A stretch of three straight wins injected hope into the Elco side, and cut the Raiders’ deficit to 30-14. Doing the damage for Elco were Austin Rueppel, with a 3-0 shutout at 152, Zach Bankus, with a 3:49, 15-0 technical fall at 160, and Alex Centeno, who turned an early 7-2 deficit into a 3:49 pin at 170.
But freshman Brandon Light stopped the A-C bleeding at 182, by logging a 4:35 fall that made it 36-14. And Orfino closed out the decision a weight class later.
“Brandon Light’s a ninth-grader,” said Mike Miller. “He’s a kid wrestling with men. At 182, he’s wrestling a lot of juniors and seniors. He really hasn’t wrestled any freshmen. He’s a big strong kid, and he’s just getting better.
“It’s (the possibility of going to districts as a team) a big deal,” continued Miller. “Coach (Jerome) Simon and I look at it and we talk about it. But we don’t talk to the kids about it. It’s undue pressure. They don’t need to have that pressure on them. But you always want to wrestle the tougher schools.”
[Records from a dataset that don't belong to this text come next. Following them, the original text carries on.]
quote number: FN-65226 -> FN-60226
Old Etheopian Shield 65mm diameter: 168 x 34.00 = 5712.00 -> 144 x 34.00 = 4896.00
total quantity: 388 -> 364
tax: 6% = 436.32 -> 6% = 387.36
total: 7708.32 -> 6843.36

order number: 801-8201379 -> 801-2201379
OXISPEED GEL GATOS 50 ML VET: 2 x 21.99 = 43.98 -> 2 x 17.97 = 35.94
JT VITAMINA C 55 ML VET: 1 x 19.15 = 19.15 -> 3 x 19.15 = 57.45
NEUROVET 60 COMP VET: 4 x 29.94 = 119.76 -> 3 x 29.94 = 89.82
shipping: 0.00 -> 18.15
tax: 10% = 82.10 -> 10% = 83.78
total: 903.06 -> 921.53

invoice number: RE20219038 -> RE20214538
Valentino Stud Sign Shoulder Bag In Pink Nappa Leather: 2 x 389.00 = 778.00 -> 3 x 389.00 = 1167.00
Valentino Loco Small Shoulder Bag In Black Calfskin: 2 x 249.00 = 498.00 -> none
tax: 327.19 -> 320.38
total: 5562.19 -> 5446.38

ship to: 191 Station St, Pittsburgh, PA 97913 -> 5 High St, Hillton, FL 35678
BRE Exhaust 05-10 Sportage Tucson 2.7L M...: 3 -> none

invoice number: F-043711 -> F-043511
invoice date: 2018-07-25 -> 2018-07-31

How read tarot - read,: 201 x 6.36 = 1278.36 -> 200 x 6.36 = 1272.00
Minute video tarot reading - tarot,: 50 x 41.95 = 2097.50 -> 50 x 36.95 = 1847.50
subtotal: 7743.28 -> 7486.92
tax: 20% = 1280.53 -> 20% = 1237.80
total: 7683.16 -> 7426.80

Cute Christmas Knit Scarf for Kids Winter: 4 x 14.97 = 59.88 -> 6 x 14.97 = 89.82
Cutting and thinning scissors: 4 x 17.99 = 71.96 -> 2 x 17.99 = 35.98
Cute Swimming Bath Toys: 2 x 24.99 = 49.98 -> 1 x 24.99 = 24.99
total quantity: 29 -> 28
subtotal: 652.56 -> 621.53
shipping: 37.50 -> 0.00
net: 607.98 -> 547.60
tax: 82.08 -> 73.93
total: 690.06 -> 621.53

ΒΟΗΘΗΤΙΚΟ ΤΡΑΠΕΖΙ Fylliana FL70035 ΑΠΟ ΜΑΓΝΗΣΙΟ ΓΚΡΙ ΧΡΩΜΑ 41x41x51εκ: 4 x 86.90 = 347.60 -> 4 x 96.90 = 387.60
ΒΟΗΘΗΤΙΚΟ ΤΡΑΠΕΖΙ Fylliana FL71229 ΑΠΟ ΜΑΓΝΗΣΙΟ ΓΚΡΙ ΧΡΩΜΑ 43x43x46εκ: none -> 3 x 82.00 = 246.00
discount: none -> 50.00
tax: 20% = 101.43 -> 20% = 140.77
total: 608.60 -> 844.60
“We’ve got guys hurt, and hopefully they’re not going to be season-ending injuries,” said Chad Miller. “Now’s the time to start looking at the individual stuff. But I don’t evaluate our team on how we do in the postseason.
“Yeah, we knew it (the season) was going to be tough,” Miller added. “If you would’ve told me at the beginning of the season we’d be 13-9, I would’ve taken it in a heart beat. Northern Lebanon’s the only team which everything fell in line. It’s at a point where we’ve been shooting ourselves in the foot.”
Little Dutchman 106-pounder Josh Renninger needed a mere 29 seconds to record a fall, while 113-pound teammate Matt Darok notched a 9-2 major decision. For Elco, Chris Kreider pinned his man in 1:27 at 220 and Wes Bankus was the recipient of a forfeit at heavyweight.
“At the beginning of the season, I thought we had a shot at the section,” said Mike Miller. “But we knew we didn’t match up well with Donegal. And that’s the way it panned out. I didn’t think about Northern Lebanon going in, because I didn’t know about the Blatts (twins). In (Class) AA, two good guys can make a big difference. That’s a lot of points.
“If you would’ve told me at the beginning of the season that we were going to be 4-2 in the section, I would’ve taken it,” Miller added. “I can’t say I’m disappointed. We got max effort from everyone.”
Both the Little Dutchmen and Raiders will compete at the Lancaster-Lebanon League wrestling championships at Conestoga Valley, Friday and Saturday.
“Since my first year, we’ve never won (just) one match in the section,” said Chad Miller. “One year we won three matches, and that was our worst year. The key for us the last couple of years has been filling weight classes and working hard.
“It’s not like the power has shifted,” concluded Miller. “I thought we had a shot at the section this year. Things just didn’t work out. Obviously 1-5, that’s our worst year in a while. It is what it is. We’ll take it, and hopefully learn from it. Hopefully we can compete in the county tournament (Feb. 9).”